I love animals, I love nature. I admire beautiful footage and amazing still shots, but wild life photographer was never going to be a dream career for me!

Let the people cook

What food would you say is your specialty?

My answer is both short and long. I don’t actually have a specific specialty food. I love to cook,

I grew up with a mom who could cook, but didn’t enjoy it over other tasks or household chores. I think that’s how a lot of people feel and I think its completely fine. Cooking can be messy and time consuming and even a little thankless, but the family needs to eat so someone has to step up an either order or cook something.

If you have someone who loves to cook, let them! Food tastes better when its made with love. Cooking is an art. Let your creativity have some fun, or give the gift to another. Some people don’t even know they are creative until they try.

Remembering

What do you remember?

Things, events, moments

Looking back. History. What do I remember? How do I remember?

I had a teacher in first grade who taught us about something she called current events. Every week we had to cut out and bring in a newspaper article. She said we were learning about history because the current events would become that. I don’t remember the events we discussed, I remember thinking it’s was super boring. I could never bring anything interesting from the news paper like the comics, for reasons I couldn’t comprehend, but I do remember the concept. I even remember being interested in the idea that we were living history now. It was perplexing to my little five year old brain.
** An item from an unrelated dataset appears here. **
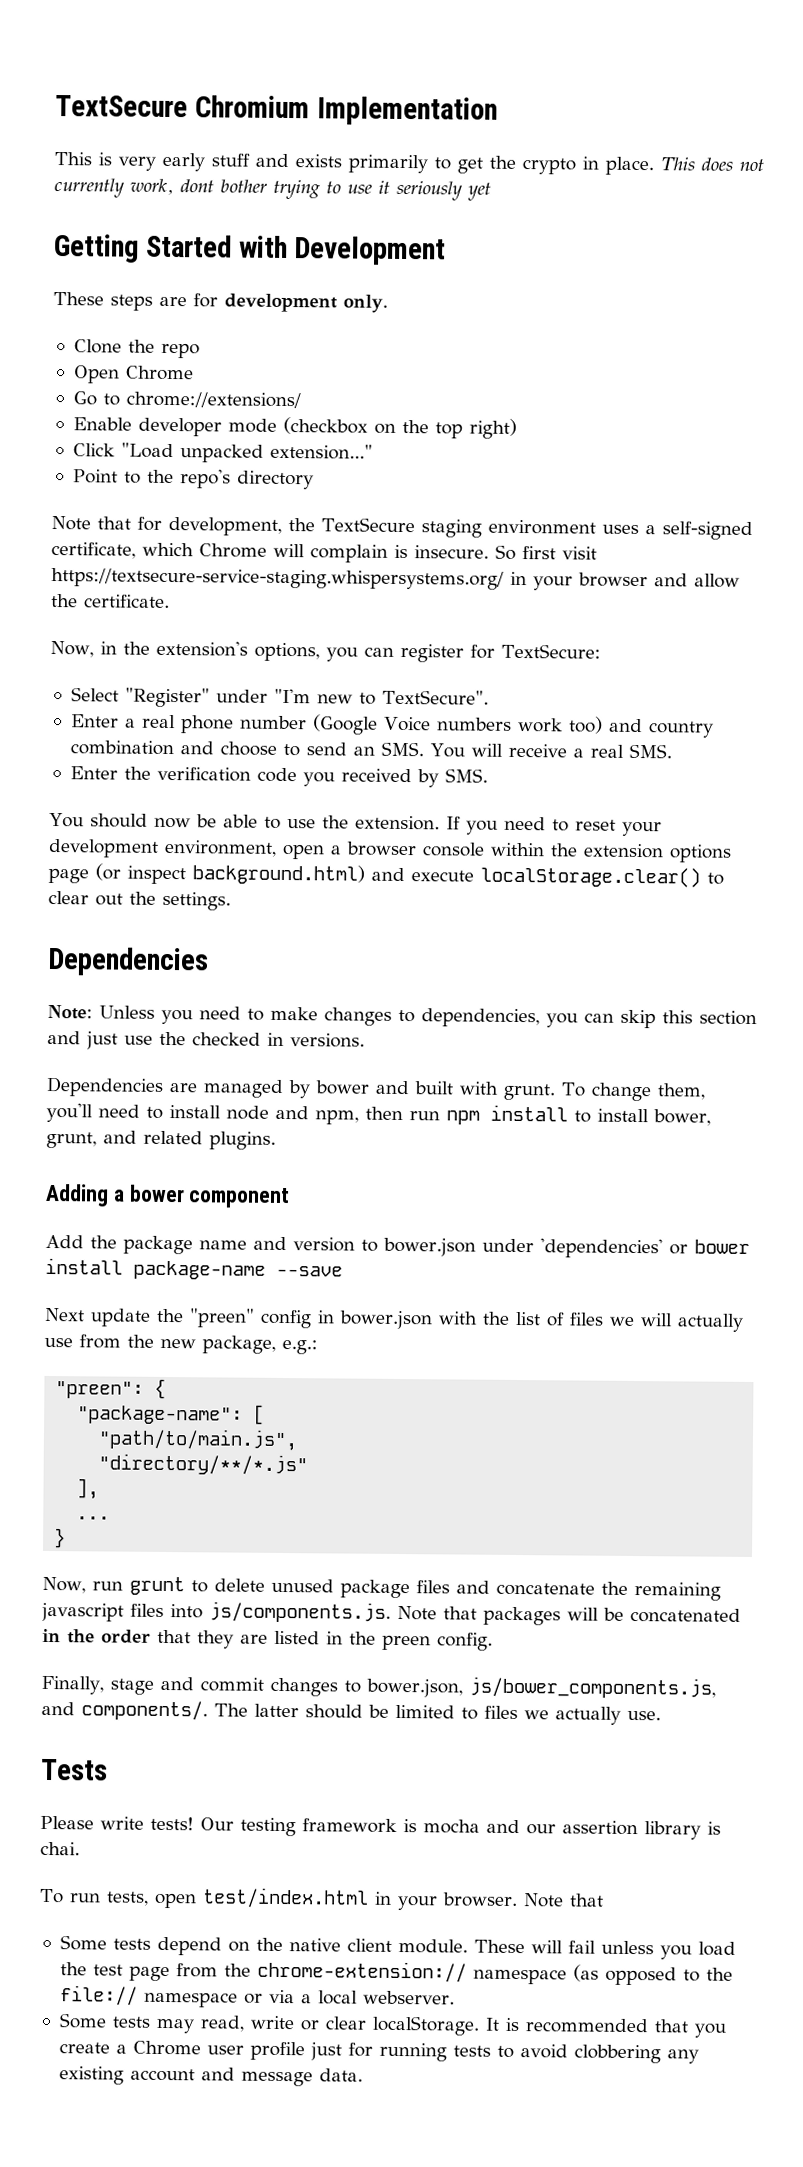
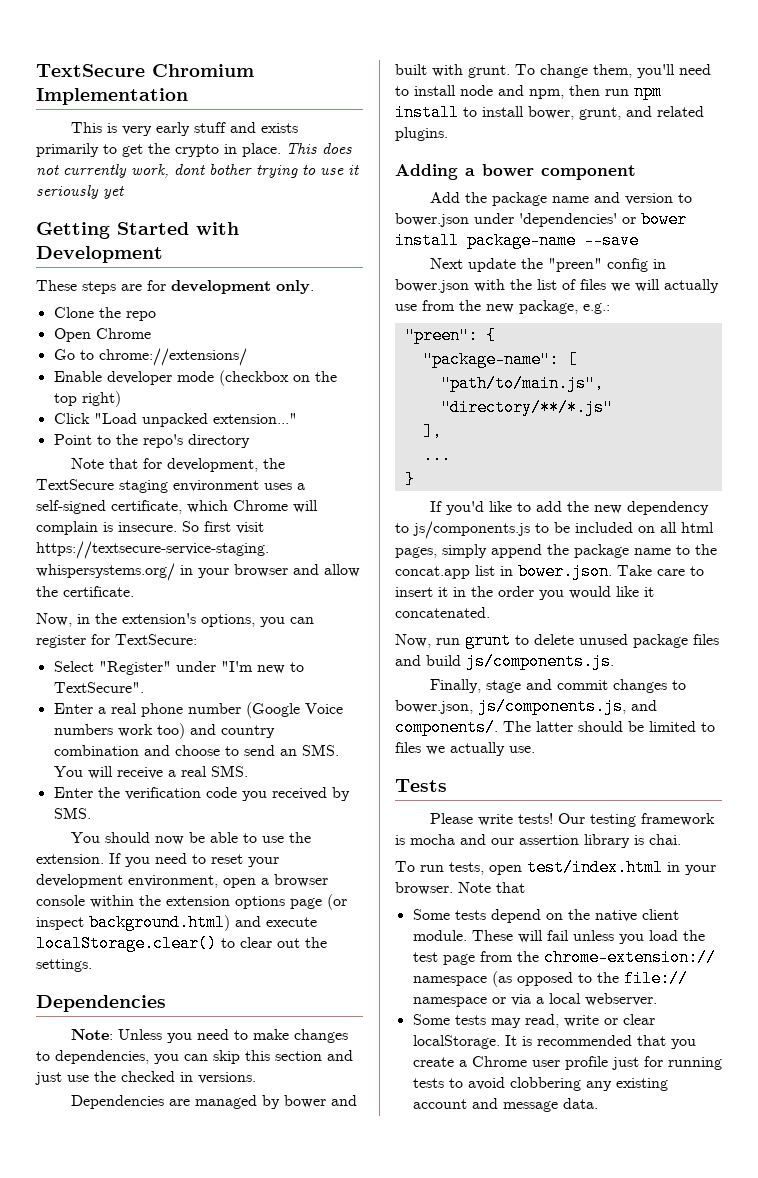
(67, 1538) none -> [430,501,710,515] [395,521,714,539] [395,544,717,558] [395,563,704,580] [395,586,654,600] [395,607,490,618] // If you'd like to add the new dependency to js/components.js to be included on all html pages, simply append the package name to the concat.app list in bower.json. Take care to insert it in the order you would like it concatenated.
[495,1581,721,1601] [41,1601,741,1626] [42,1628,493,1651] concatenate the remaining javascript files into js/components.js. Note that packages will be concatenated in the order that they are listed in the preen config. -> [426,653,614,670] build js/components.js.
[468,1676,716,1699] js/bower_components.js, -> [478,698,626,715] js/components.js,

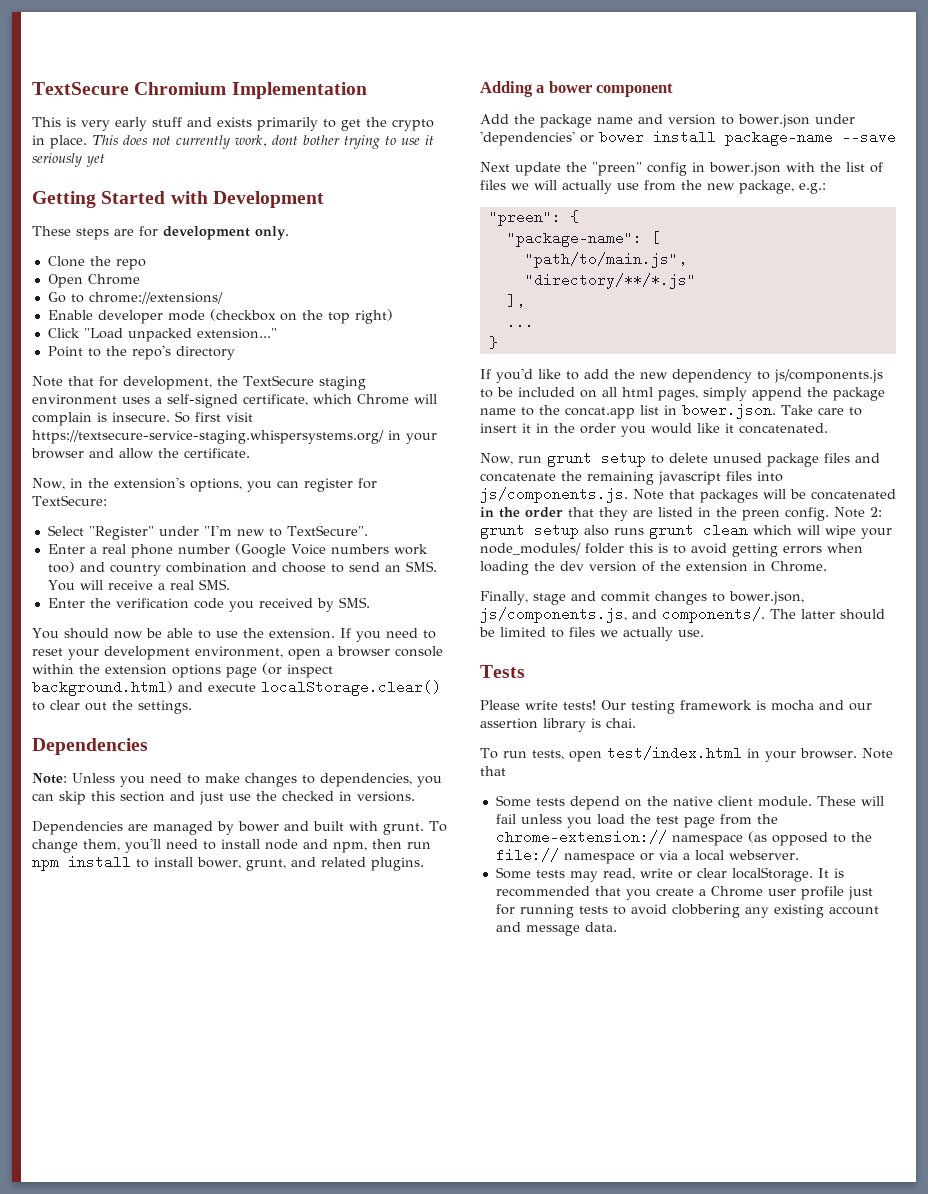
(511, 640) none -> [600,451,646,467] setup
[426,653,614,670] build js/components.js. -> [480,471,783,485] [480,487,896,503] [480,507,882,521] [480,523,892,539] [480,543,863,557] [480,561,827,575] concatenate the remaining javascript files into js/components.js. Note that packages will be concatenated in the order that they are listed in the preen config. Note 2: grunt setup also runs grunt clean which will wipe your node_modules/ folder this is to avoid getting errors when loading the dev version of the extension in Chrome.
Now I see where she was going, even though we were all too young to grasp it, or care about news stories, she was right. The point has stayed with me for all these years. We are living history right now. Ours, our community”s, our country’s, the world’s. What or how will we remember it.?

Some parts will be traumatic and our body’s will remember. Some parts will give us joy or bring a tear to our eye when we recall them. Much will be forgotten and much will be remembered differently by our brains, then how it really happened. We will ‘rewrite’ a lot of history as we retell it years from its happening.
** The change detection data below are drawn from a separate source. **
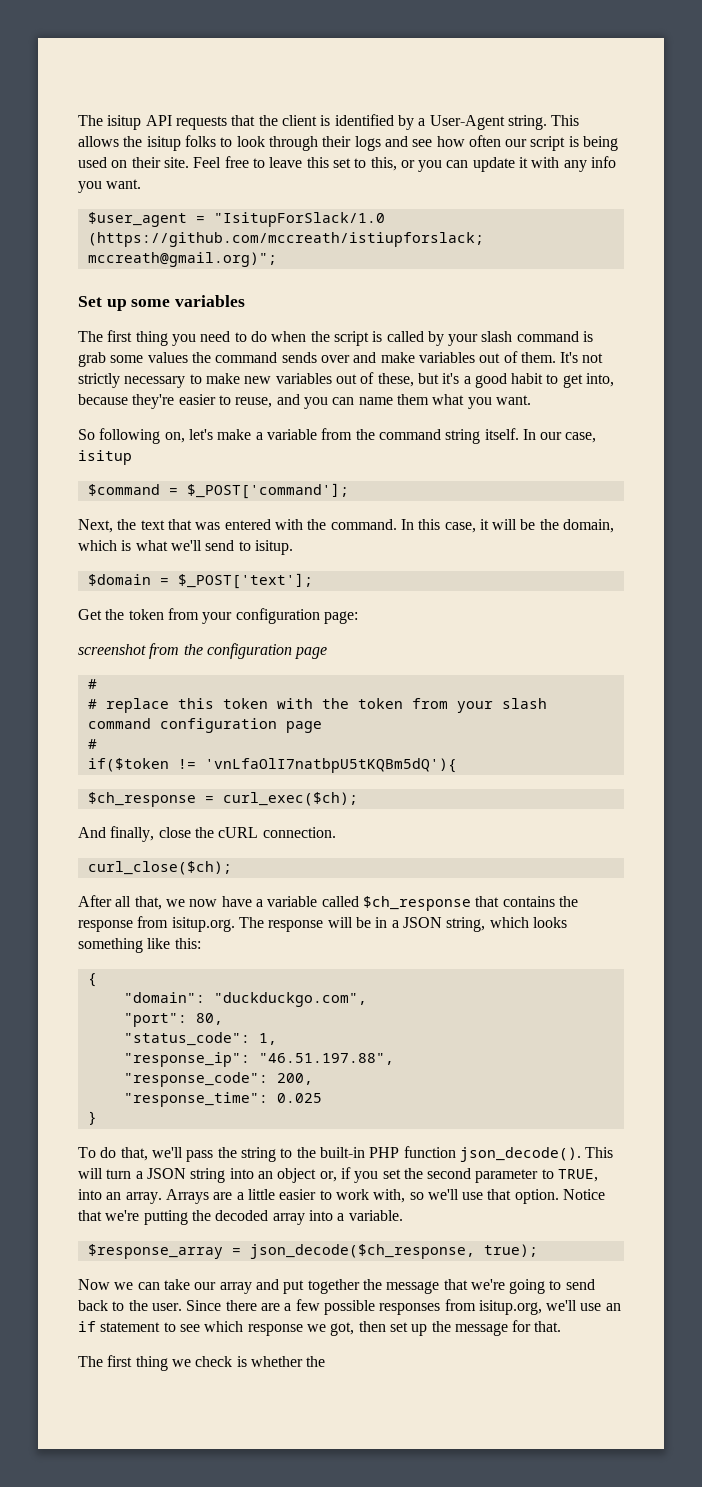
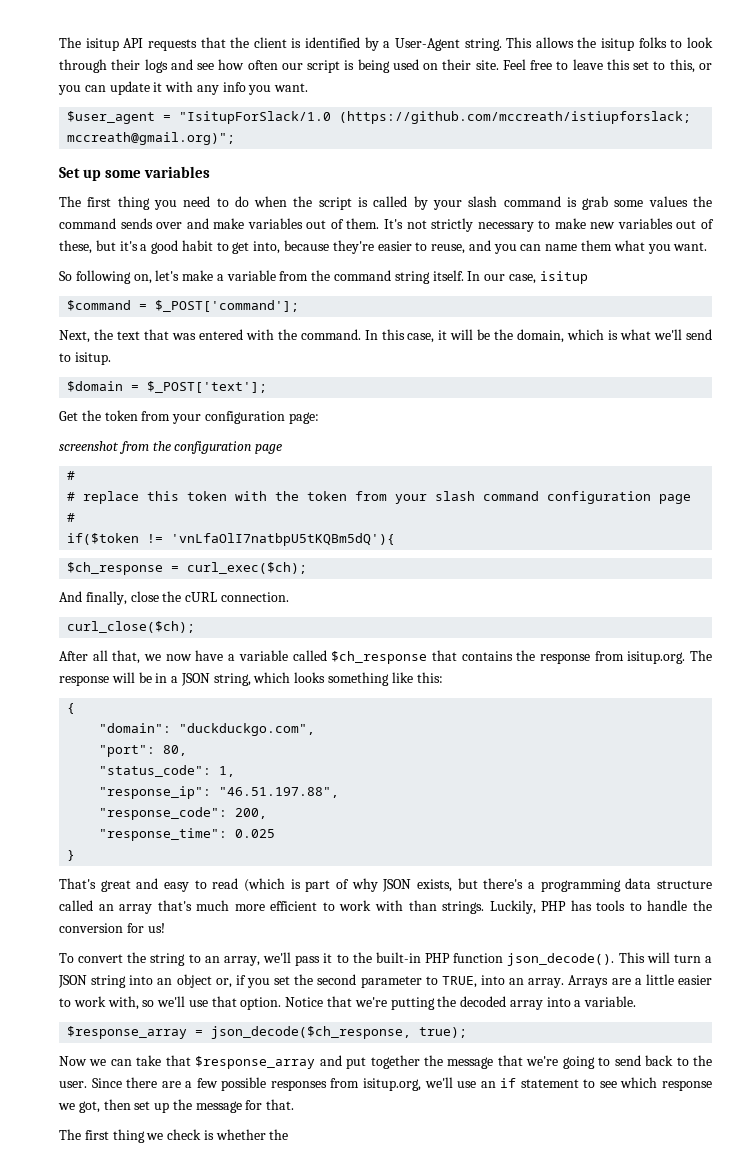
[78,1147,276,1162] To do that, we'll pass the string -> [59,878,712,892] [59,900,712,914] [59,923,165,933] [59,952,333,966] That's great and easy to read (which is part of why JSON exists, but there's a programming data structure called an array that's much more efficient to work with than strings. Luckily, PHP has tools to handle the conversion for us! // To convert the string to an array, we'll pass it
[194,1282,252,1294] our array -> [165,1055,316,1069] that $response_array

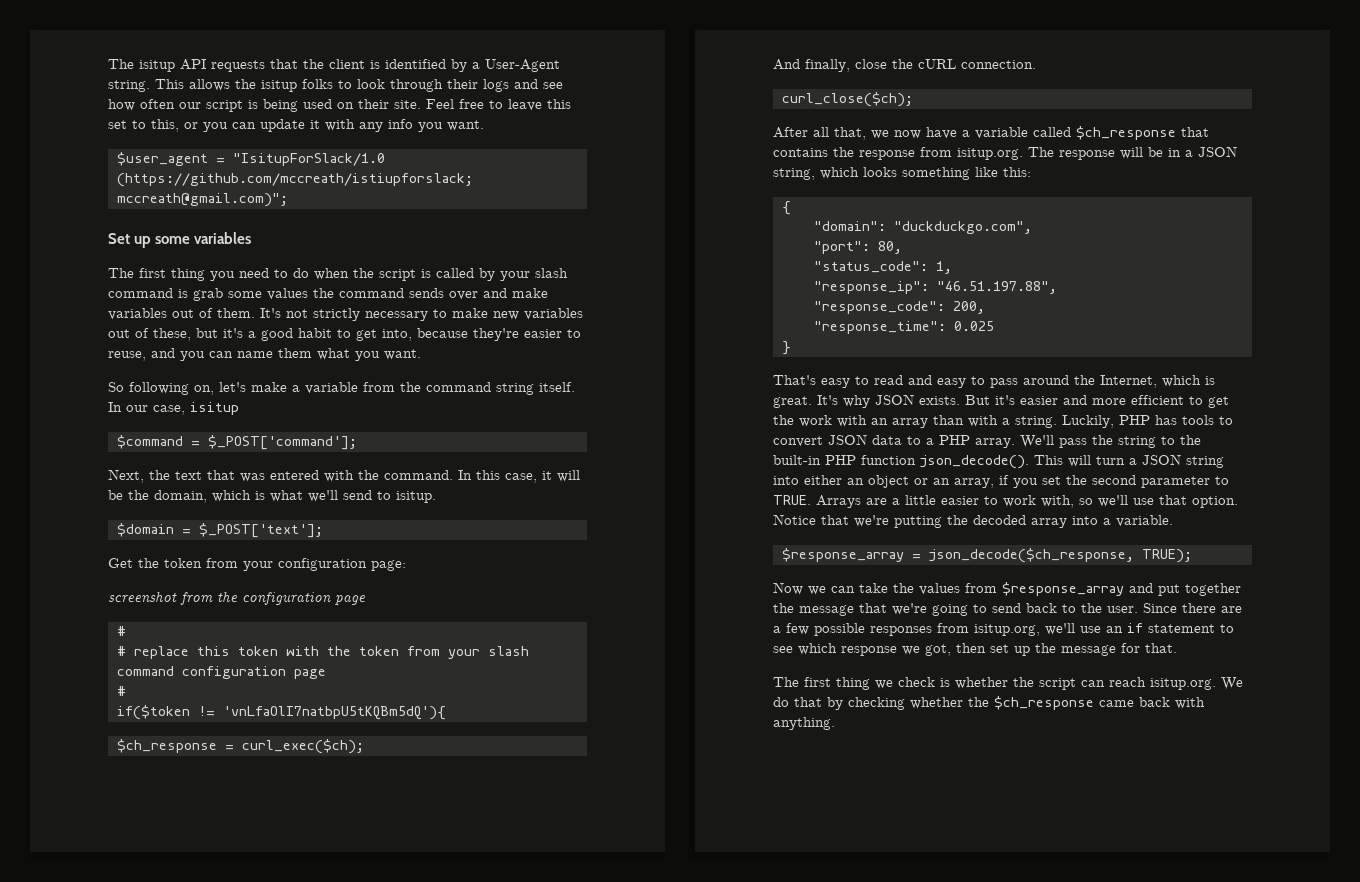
[67,132,236,145] mccreath@gmail.org)"; -> [116,193,288,207] mccreath@gmail.com)";
[100,878,712,892] [59,900,485,914] great and easy to read (which is part of why JSON exists, but there's a programming data structure called an array that's much more efficient to work with than strings. -> [821,375,1215,388] [773,394,1229,408] [773,415,1057,428] easy to read and easy to pass around the Internet, which is great. It's why JSON exists. But it's easier and more efficient to get the work with an array than with a string.
[647,900,712,911] [59,923,165,933] [59,952,333,966] handle the conversion for us! // To convert the string to an array, we'll pass it -> [773,434,1156,448] convert JSON data to a PHP array. We'll pass the string
(154, 980) none -> [804,475,842,485] either
[215,978,232,988] or, -> [914,478,994,488] or an array,
[441,975,565,988] TRUE, into an array. -> [773,495,811,505] TRUE.
[419,1027,468,1038] true); -> [1141,549,1192,563] TRUE);
[165,1055,191,1066] that -> [893,583,997,595] the values from
(289, 1134) none -> [1039,677,1243,690] [773,696,1205,710] [773,717,835,730] script can reach isitup.org. We do that by checking whether the $ch_response came back with anything.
What do I remember and why and even how? are great questions to ponder today.

Ive had many moments that I wished could hurry up and be history. Long years of struggle and discomfort. Long years hoping against hope that things would improve.

Which they always did. Then there would be something else. In and around and in between there have always been wonderful moments. I aim to make the most of those sweet times and play down the less favorable. So when I look back, I will have fondness for my life and myself in it

This is way easier said than done and certainly easier to do in some circumstances, but not others.

I send you love for this complicated life you are all living in today. Hoping you will have some nice Wednesday moments as you live history.